What are the responsibilities and job description for the Senior Site Reliability Engineer position at Todyl?

Senior Site Reliability Engineer About the Role The Site Reliability Engineering team at Todyl exists to make our platform reliable, secure, and easy for engineering teams to ship to. We do that by building automation, self-service tooling, and operational standards that let developers move fast without putting customers at risk.

Our success is measured by how much production reliability and developer velocity we enable, not by how much work flows through us. This is a senior individual contributor role. You'll own end-to-end design and delivery of the Kubernetes-based platform initiatives that shape how Todyl runs production over the next 2–3 years, mentor and uplevel the rest of the SRE team, and operate as a peer to Architecture and Security on high-stakes platform decisions.

The team is small and rebuilding after recent transitions, and you'll work alongside our Principal SRE as one of the senior anchors of the function.

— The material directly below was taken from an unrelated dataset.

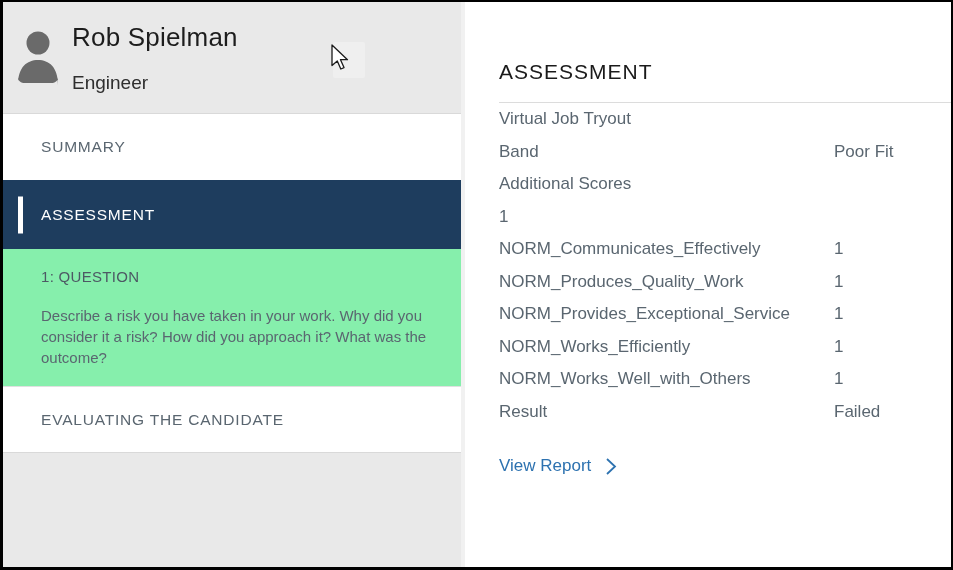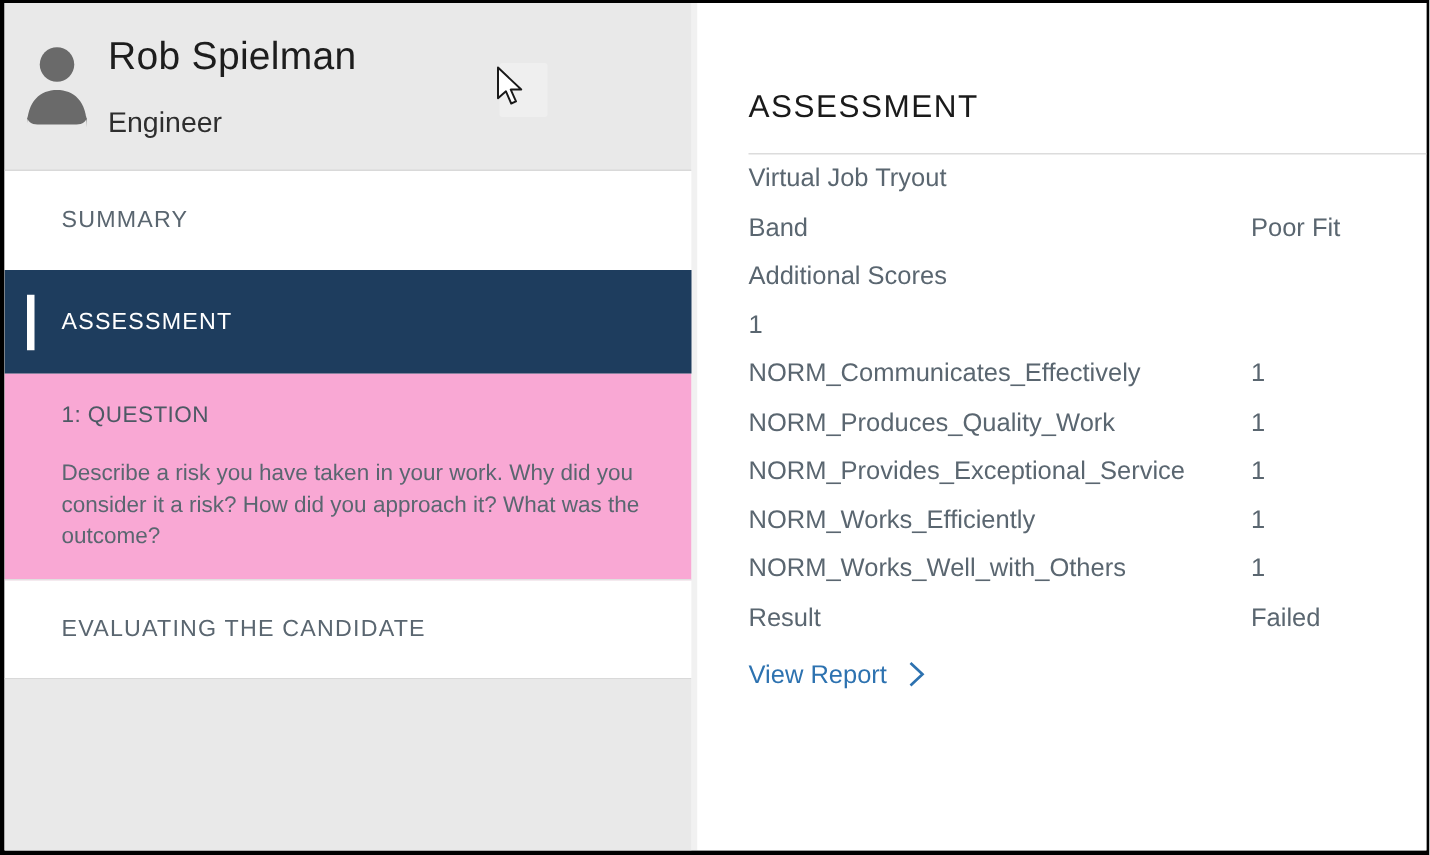"1: QUESTION" .question { background: #f9a8d4 -> #86efac }
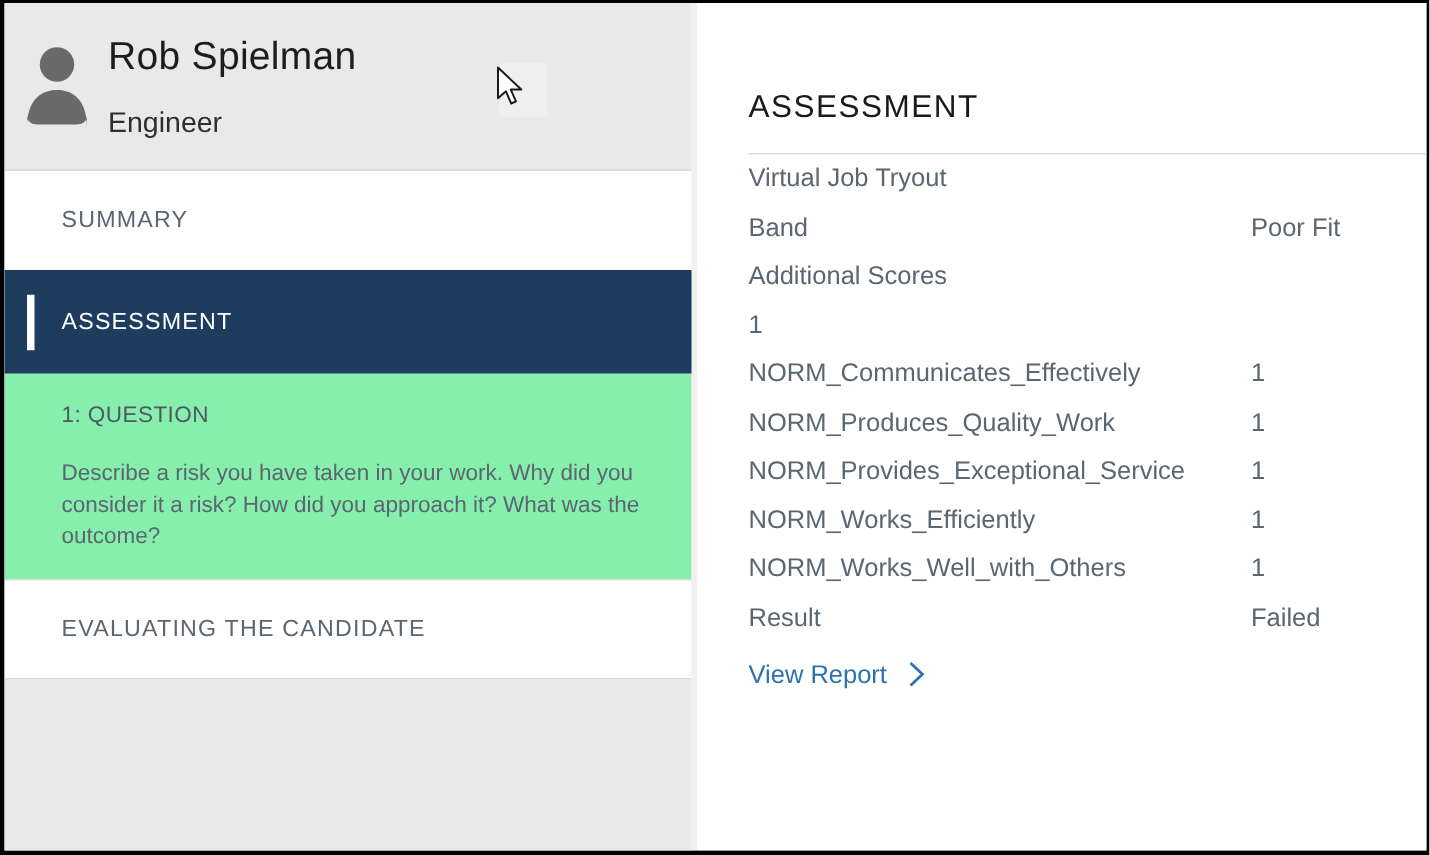"View Report" .report-link { align-items: flex-start -> flex-end; margin-top: 12px -> 28px }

In this role, we're looking for someone who:

Has 5 years of Site Reliability Engineering or platform-engineering experience and has owned major platform initiatives end-to-end, from design through stabilization, staying with the work until it's truly done rather than declaring victory at deploy. They're recognized as the go-to person in their technical domain and create design documentation that their teams reference long after the work ships.
Mentors less-tenured engineers as a matter of practice. They grow the people around them through pairing, design partnership, and the example they set. * Sees SRE as a service to the engineering organization, not a gate. They build trust with developers and make other teams' jobs easier.
Treats security as a normal part of operating the platform, not an afterthought, and brings demonstrated experience designing systems with security as a first-class concern.
Gets energized by eliminating toil and looks at repetitive work and asks, "How do we make this go away?"
Actively uses AI tooling in their day-to-day work, and influences how the team adopts AI patterns safely.
Can communicate technical decisions clearly to engineers, engineering leadership, and non-engineering stakeholders, and is comfortable saying no or pushing back constructively when it matters.

What you'll do:

Own end-to-end design and delivery of flagship platform initiatives, designing for failure modes, graceful degradation, and the scale we expect 12 months from now rather than just today. The headline 12–18 month deliverable for this role is the golden-path platform: a developer-facing self-service path to production that enforces infrastructure best practices without requiring SRE involvement.
Drive security automation at platform scale, including patching cadence, secret rotation, access controls, and CVE remediation, as ongoing operational practices rather than reactive sprints.
Partner with product engineering teams at the architecture phase of high-stakes systems, helping shape the design rather than reviewing it the week before launch.
Operate as a peer to Architecture and Security on platform decisions that affect how Todyl runs production over the next 2–3 years.
Mentor less-tenured SREs through pairing, code review, and design partnership, with measurable improvement in their autonomy on design and incident work.
Contribute to one or more SRE practice improvements adopted by the team: incident commander discipline, postmortem maturity, change management standards, on-call quality, or design review cadence.
Build and operate the production platform: Kubernetes with Helm and ArgoCD, CI/CD pipelines, infrastructure-as-code (Terraform, Salt), observability (Grafana, Prometheus), secrets management, and AWS (including EKS). We're shifting from reactive to proactive, and we'd rather build guardrails than approve every deploy.
Drive cost visibility and efficiency across our cloud footprint, including AWS resource tagging, COGs attribution, and right-sizing across the platform, and you'll quantify the business impact in terms that leadership can act on.
Participate in a weekly on-call rotation, resolve most issues independently, and own postmortems and follow-up actions for the incidents you respond to.
Plan and estimate honestly, break multi-quarter work into smaller increments, communicate delays early, and write tests for the automation you build because it runs in production.
Treat code review as a quality lever, not a checkbox. Catch missing tests, push back on tech debt, and watch dashboards and logs to verify your own changes after they ship.
When something you've built is mature and stable, you'll look for ways to hand it off or make it self-managing rather than holding onto it forever.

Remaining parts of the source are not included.